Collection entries
◇ ◇ ◇ ◇

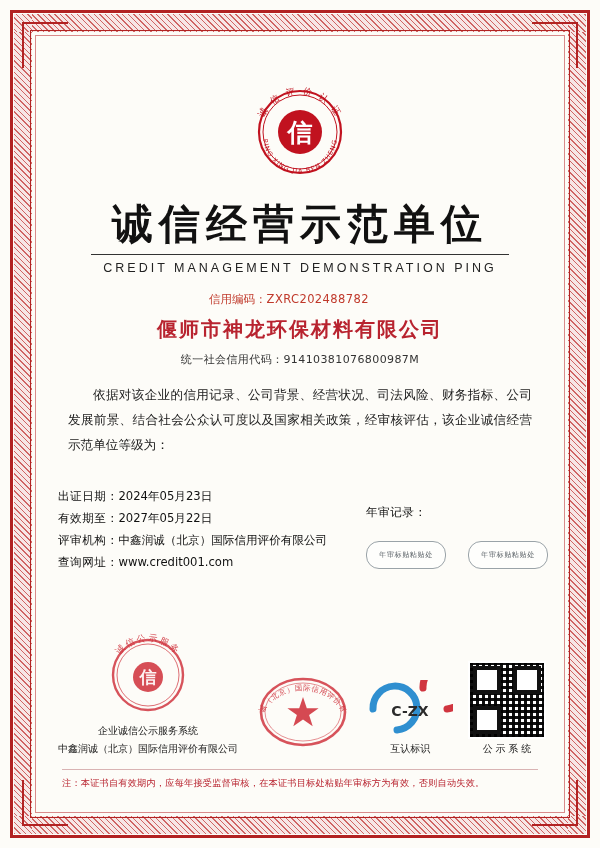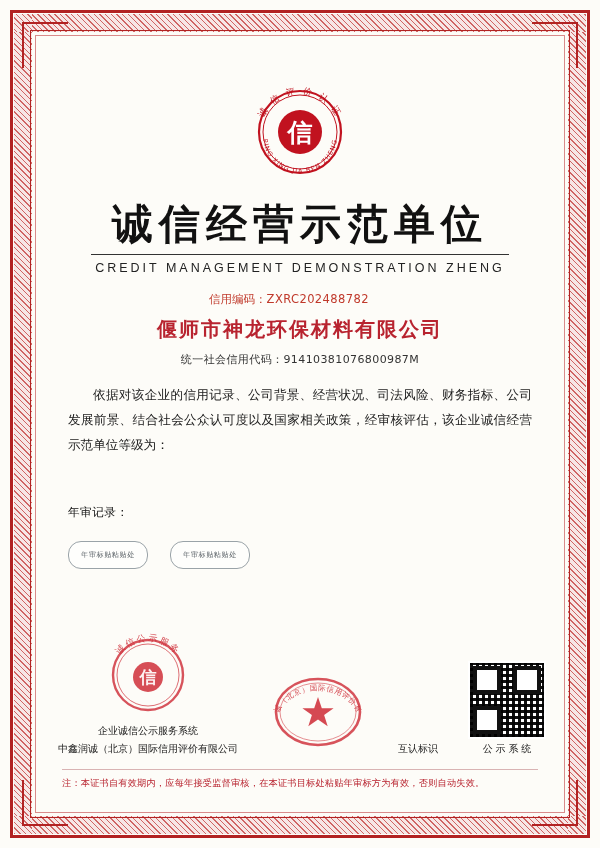--- a/index.html
+++ b/index.html
@@ -326,7 +326,7 @@
 
     <div class="main-title">诚信经营示范单位</div>
     <div class="title-rule"></div>
-    <div class="sub-title">CREDIT MANAGEMENT DEMONSTRATION ZHENG</div>
+    <div class="sub-title">CREDIT MANAGEMENT DEMONSTRATION PING</div>
 
     <div class="code-line">
       <span>信用编码：</span><span class="code-val">ZXRC202488782</span>

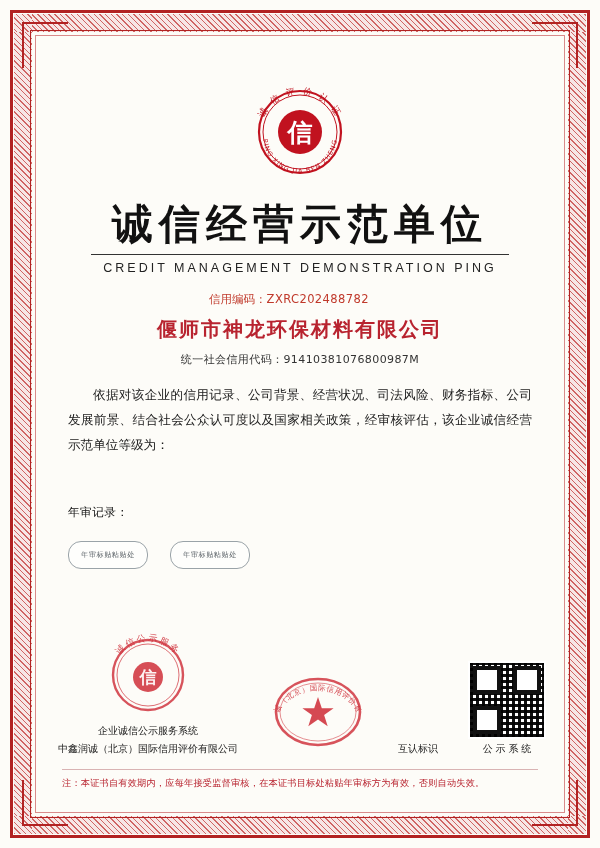--- a/index.html
+++ b/index.html
@@ -341,6 +341,20 @@
 
 
     <div class="details">
+      <div class="details-left">
+        <div class="detail-row">
+          <span class="label">出证日期：</span><span class="value">2024年05月23日</span>
+        </div>
+        <div class="detail-row">
+          <span class="label">有效期至：</span><span class="value">2027年05月22日</span>
+        </div>
+        <div class="detail-row">
+          <span class="label">评审机构：</span><span class="value">中鑫润诚（北京）国际信用评价有限公司</span>
+        </div>
+        <div class="detail-row">
+          <span class="label">查询网址：</span><span class="value">www.credit001.com</span>
+        </div>
+      </div>
       <div class="details-right">
         <div class="annual-title">年审记录：</div>
         <div class="stamp-slots">

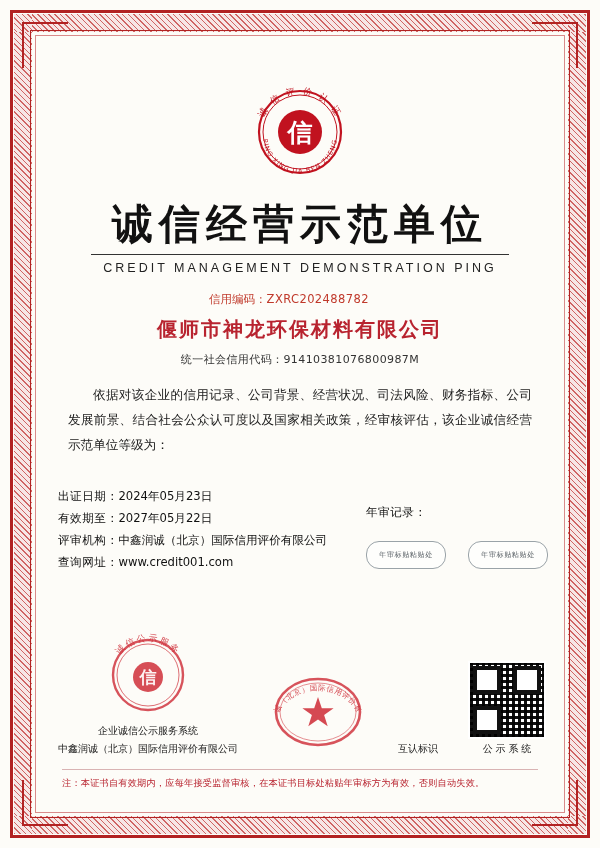--- a/index.html
+++ b/index.html
@@ -403,6 +403,13 @@
       </div>
 
       <div class="seal-col">
+        <div class="mutual-logo">
+          <svg width="86" height="58" viewBox="0 0 86 58">
+            <path d="M6,29 A22,22 0 1 1 30,50" fill="none" stroke="#2f8fd0" stroke-width="7" stroke-linecap="round"></path>
+            <path d="M80,29 A22,22 0 1 0 56,8" fill="none" stroke="#d0353f" stroke-width="7" stroke-linecap="round"></path>
+            <text x="43" y="36" text-anchor="middle" font-family="DejaVu Sans, sans-serif" font-size="14" font-weight="bold" fill="#2b2b2b">C-ZX</text>
+          </svg>
+        </div>
         <div class="seal-caption">互认标识</div>
       </div>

◇ ◇ ◇ ◇

Required work = Copy the records word for word, leaving no picture in the copy.

Worked solution =
--- a/index.html
+++ b/index.html
@@ -326,7 +326,7 @@
 
     <div class="main-title">诚信经营示范单位</div>
     <div class="title-rule"></div>
-    <div class="sub-title">CREDIT MANAGEMENT DEMONSTRATION ZHENG</div>
+    <div class="sub-title">CREDIT MANAGEMENT DEMONSTRATION PING</div>
 
     <div class="code-line">
       <span>信用编码：</span><span class="code-val">ZXRC202488782</span>

--- a/index.html
+++ b/index.html
@@ -341,6 +341,20 @@
 
 
     <div class="details">
+      <div class="details-left">
+        <div class="detail-row">
+          <span class="label">出证日期：</span><span class="value">2024年05月23日</span>
+        </div>
+        <div class="detail-row">
+          <span class="label">有效期至：</span><span class="value">2027年05月22日</span>
+        </div>
+        <div class="detail-row">
+          <span class="label">评审机构：</span><span class="value">中鑫润诚（北京）国际信用评价有限公司</span>
+        </div>
+        <div class="detail-row">
+          <span class="label">查询网址：</span><span class="value">www.credit001.com</span>
+        </div>
+      </div>
       <div class="details-right">
         <div class="annual-title">年审记录：</div>
         <div class="stamp-slots">

--- a/index.html
+++ b/index.html
@@ -403,6 +403,13 @@
       </div>
 
       <div class="seal-col">
+        <div class="mutual-logo">
+          <svg width="86" height="58" viewBox="0 0 86 58">
+            <path d="M6,29 A22,22 0 1 1 30,50" fill="none" stroke="#2f8fd0" stroke-width="7" stroke-linecap="round"></path>
+            <path d="M80,29 A22,22 0 1 0 56,8" fill="none" stroke="#d0353f" stroke-width="7" stroke-linecap="round"></path>
+            <text x="43" y="36" text-anchor="middle" font-family="DejaVu Sans, sans-serif" font-size="14" font-weight="bold" fill="#2b2b2b">C-ZX</text>
+          </svg>
+        </div>
         <div class="seal-caption">互认标识</div>
       </div>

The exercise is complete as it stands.